Hatfield wasn't perfect. He was the target of two ethics investigations. One involved his wife, Antoinette. In 1984, Mrs. Hatfield, a realtor, received $55,000 in fees from Basil Tsakos, a Greek financier, "while Hatfield was promoting Tsakos' trans-Africa pipeline proposal," Salon.com reports. "Hatfield denied wrongdoing." The Hatfields apologized and donated the money to charity. And in 1992, Hatfield, writes the Washington Post, "was formally rebuked by the Senate ethics committee for not disclosing more than $42,000 in gifts from friends and lobbyists." He apologized again and was later cleared of the charges. Mostly, though, Hatfield lived up to the "St. Mark" label applied to him by his admirers.

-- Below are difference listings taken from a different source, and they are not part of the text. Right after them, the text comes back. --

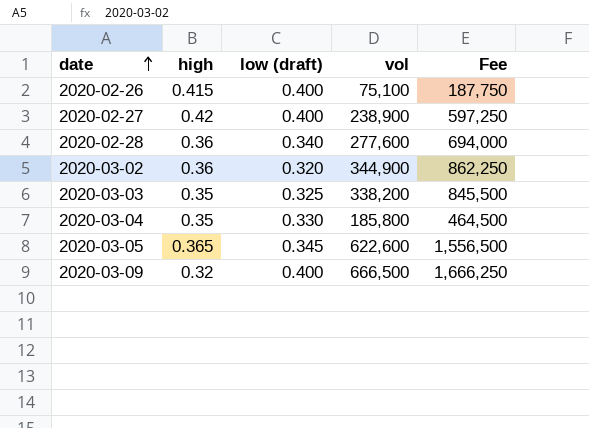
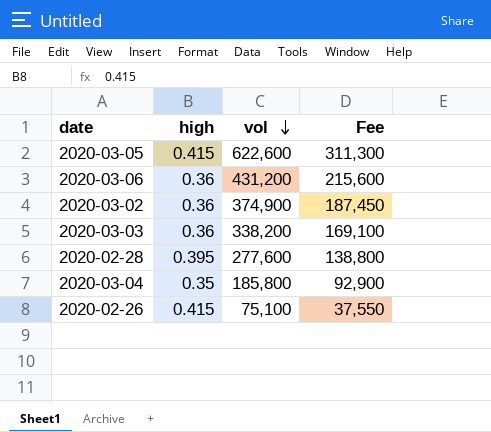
row order: date ascending -> vol descending
column low (draft) | position: 3 -> none
column Fee | formula: [vol] * 2.5 -> [vol] * 0.5
row 2020-02-27: 0.42 | 0.400 | 238,900 | 597,250 -> none
row 2020-03-09: 0.32 | 0.400 | 666,500 | 1,666,250 -> none
2020-03-05 | high: 0.365 -> 0.415
row 2020-03-06: none -> 0.36 | 431,200 | 215,600
2020-03-02 | vol: 344,900 -> 374,900
2020-03-03 | high: 0.35 -> 0.36
2020-02-28 | high: 0.36 -> 0.395

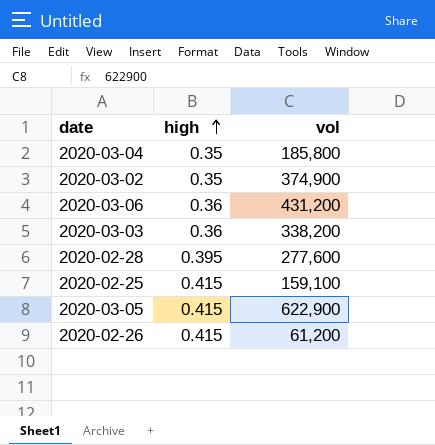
row order: vol descending -> high ascending
column Fee | formula: [vol] * 0.5 -> none
2020-03-02 | high: 0.36 -> 0.35
row 2020-02-25: none -> 0.415 | 159,100
2020-03-05 | vol: 622,600 -> 622,900
2020-02-26 | vol: 75,100 -> 61,200

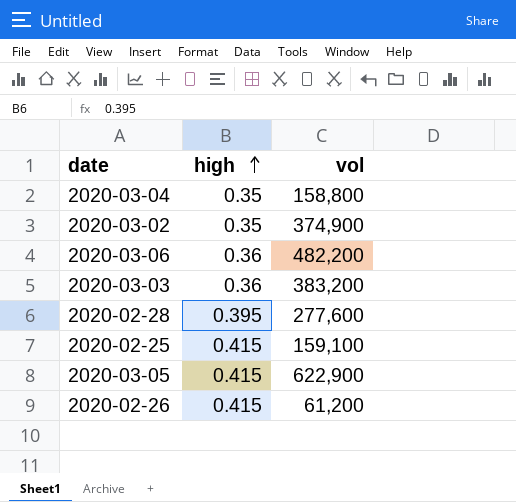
2020-03-04 | vol: 185,800 -> 158,800
2020-03-06 | vol: 431,200 -> 482,200
2020-03-03 | vol: 338,200 -> 383,200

Hatfield was thought of as a consistent "pro-lifer." He opposed abortion (though he never worked to limit it), the death penalty and war. In 1982, he told the Christian Science Monitor, "There is to me a direct ratio between the increase of our arsenals and the diminishing sense of national security. There comes a time in a nation's life when additional money spent for rockets and bombs, far from strengthening national security, will actually weaken national security -- when there are people who are hungry and not fed, people who are cold and not clothed." That last line is straight from the teachings of Jesus.
Some of his fellow Christians may not have always agreed with Mark Hatfield, but they couldn't accuse him of hypocrisy. He consistently lived by the standards he professed and challenged others to do the same. Though we may have disagreed on some political issues, our common faith kept us close. In the end that is all that really mattered -- to Mark Hatfield and to me.